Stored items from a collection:
____
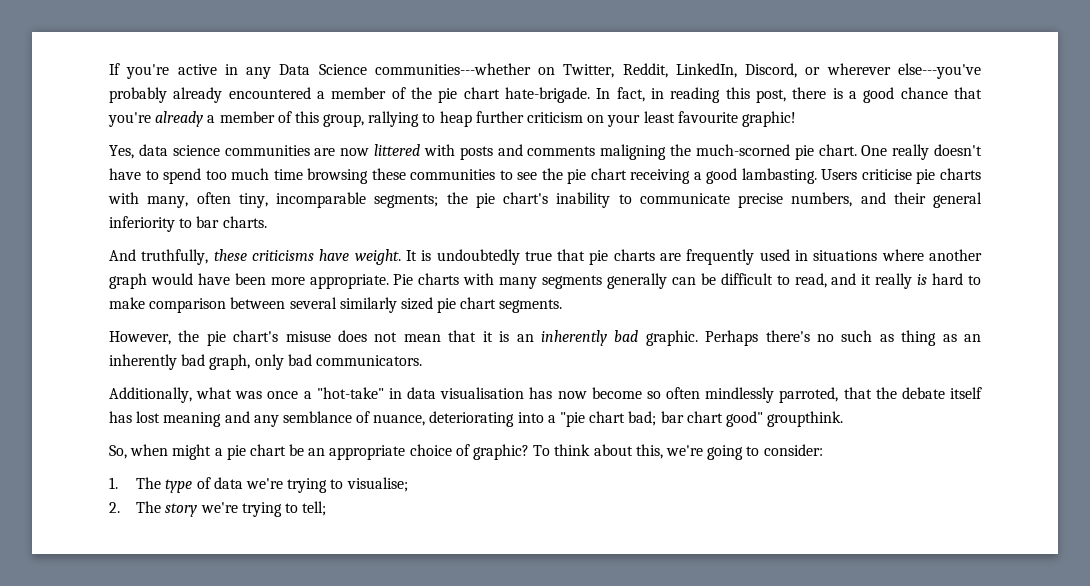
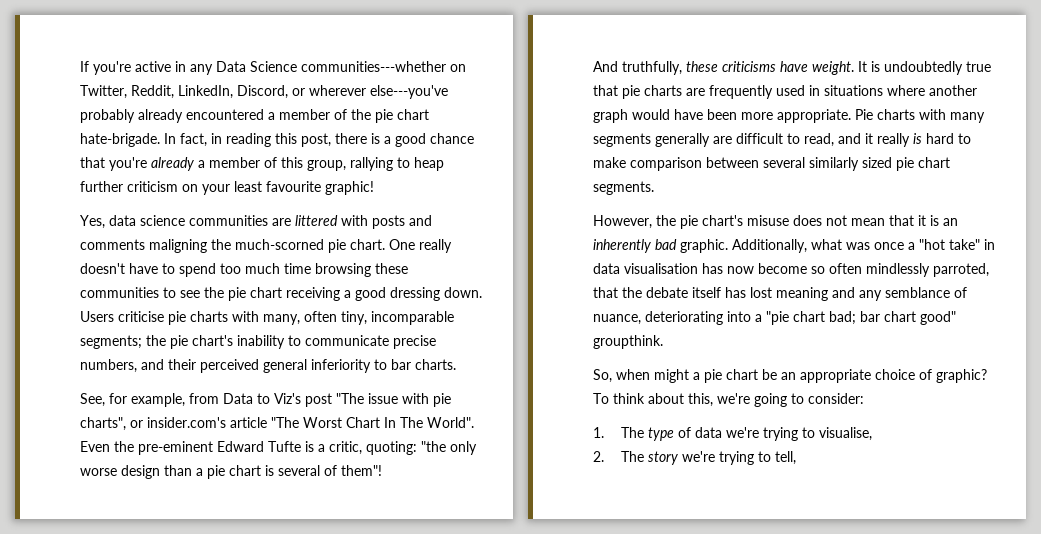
- Yes, data science communities are now littered with posts and comments maligning the much-scorned pie chart.
+ Yes, data science communities are littered with posts and comments maligning the much-scorned pie chart.
- One really doesn't have to spend too much time browsing these communities to see the pie chart receiving a good lambasting.
+ One really doesn't have to spend too much time browsing these communities to see the pie chart receiving a good dressing down.
- Users criticise pie charts with many, often tiny, incomparable segments; the pie chart's inability to communicate precise numbers, and their general inferiority to bar charts.
+ Users criticise pie charts with many, often tiny, incomparable segments; the pie chart's inability to communicate precise numbers, and their perceived general inferiority to bar charts.
+ See, for example, from Data to Viz's post "The issue with pie charts", or insider.com's article "The Worst Chart In The World". Even the pre-eminent Edward Tufte is a critic, quoting: "the only worse design than a pie chart is several of them"!
- Pie charts with many segments generally can be difficult to read, and it really is hard to make comparison between several similarly sized pie chart segments.
+ Pie charts with many segments generally are difficult to read, and it really is hard to make comparison between several similarly sized pie chart segments.
- However, the pie chart's misuse does not mean that it is an inherently bad graphic. Perhaps there's no such as thing as an inherently bad graph, only bad communicators.
- Additionally, what was once a "hot-take" in data visualisation has now become so often mindlessly parroted, that the debate itself has lost meaning and any semblance of nuance, deteriorating into a "pie chart bad; bar chart good" groupthink.
+ However, the pie chart's misuse does not mean that it is an inherently bad graphic. Additionally, what was once a "hot take" in data visualisation has now become so often mindlessly parroted, that the debate itself has lost meaning and any semblance of nuance, deteriorating into a "pie chart bad; bar chart good" groupthink.
- 1. The type of data we're trying to visualise;
+ 1. The type of data we're trying to visualise,
- 2. The story we're trying to tell;
+ 2. The story we're trying to tell,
____
After identifying the lines above that contain "parroted", copy each one.

- Additionally, what was once a "hot-take" in data visualisation has now become so often mindlessly parroted, that the debate itself has lost meaning and any semblance of nuance, deteriorating into a "pie chart bad; bar chart good" groupthink.
+ However, the pie chart's misuse does not mean that it is an inherently bad graphic. Additionally, what was once a "hot take" in data visualisation has now become so often mindlessly parroted, that the debate itself has lost meaning and any semblance of nuance, deteriorating into a "pie chart bad; bar chart good" groupthink.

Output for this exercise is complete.